The Core Question You’re Answering

“If a CRDT can only grow (monotonicity), how do we represent a value that goes down?”

Think about how accounting works. They don’t erase numbers; they add a “debit” entry.

Concepts You Must Understand First

Composition of Semilattices
- If A and B are Join-Semilattices, is (A, B) a Join-Semilattice?
- Book Reference: “A comprehensive study of CvRDTs” by Shapiro

Project 3: The G-Set (Grow-only Set)

File: LEARN_CRDT_DEEP_DIVE_PROJECTS.md
Main Programming Language: JavaScript/Node.js
Alternative Programming Languages: Python, C++
Coolness Level: Level 2: Practical but Forgettable
Business Potential: 1. The “Resume Gold”
Difficulty: Level 1: Beginner
Knowledge Area: Data Structures
Software or Tool: Shared Tag Cloud / Event Log
Main Book: “Introduction to Reliable and Secure Distributed Programming” by Christian Cachin

What you’ll build: A set where you can only add items. Once an item is in, it stays in forever.

Why it teaches CRDTs: It’s the set version of a G-Counter. It teaches you that “Set Union” is the perfect merge function (it’s associative, commutative, and idempotent by nature).

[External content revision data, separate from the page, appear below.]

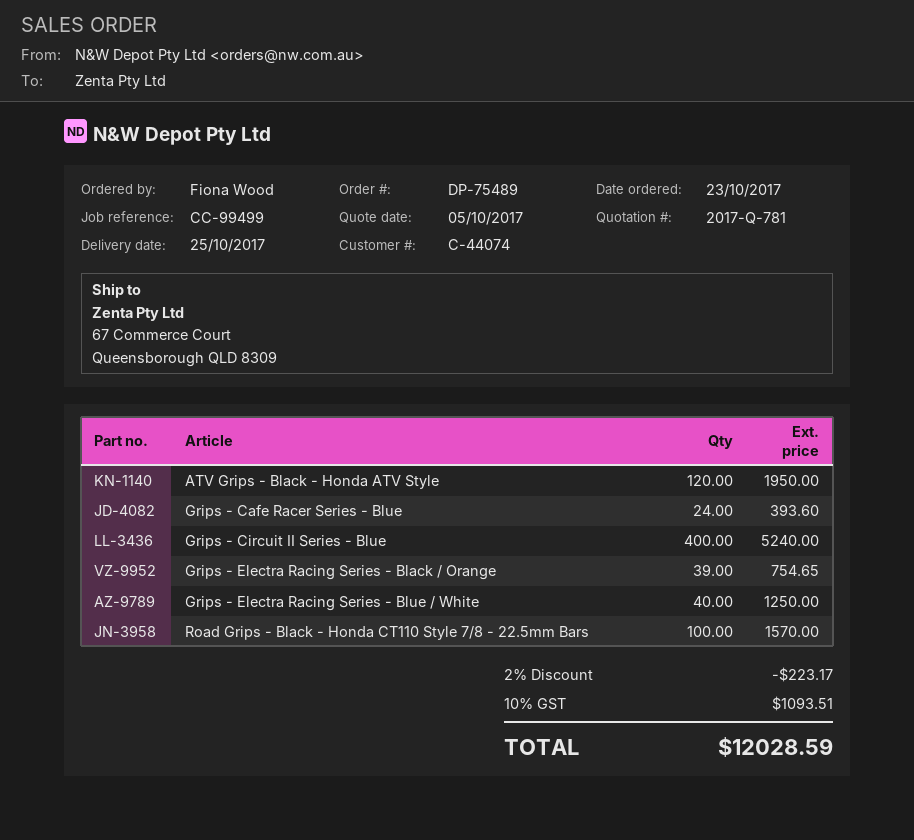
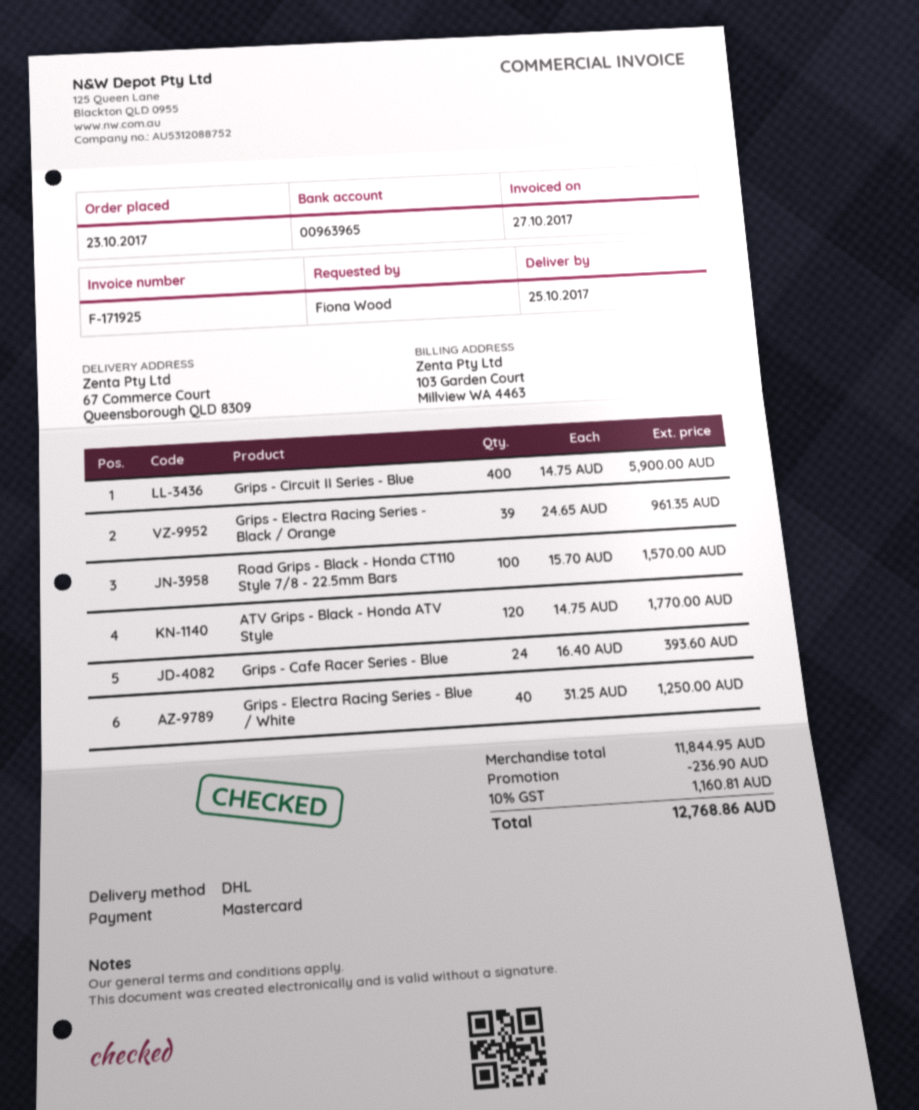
ATV Grips - Black - Honda ATV Style: 120 for 1950.00 -> 120 for 1770.00
Grips - Circuit II Series - Blue: 400 for 5240.00 -> 400 for 5900.00
Grips - Electra Racing Series - Black / Orange: 39 for 754.65 -> 39 for 961.35
discount: 223.17 -> 236.90
tax: 10% = 1093.51 -> 10% = 1160.81
total: 12028.59 -> 12768.86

Project 4: The 2P-Set (Two-Phase Set)

File: LEARN_CRDT_DEEP_DIVE_PROJECTS.md
Main Programming Language: JavaScript
Alternative Programming Languages: Python, Java
Coolness Level: Level 3: Genuinely Clever
Business Potential: 2. The “Micro-SaaS / Pro Tool”
Difficulty: Level 2: Intermediate
Knowledge Area: Distributed Storage
Software or Tool: User Blacklist / One-time voucher system
Main Book: “Distributed Systems” by Maarten van Steen

What you’ll build: A set that allows additions AND removals. However, there’s a catch: once you remove an item, it can never be added again.

Why it teaches CRDTs: It introduces Tombstones. You’ll learn that “deleting” in a distributed system usually means “marking as deleted” in a separate internal data structure.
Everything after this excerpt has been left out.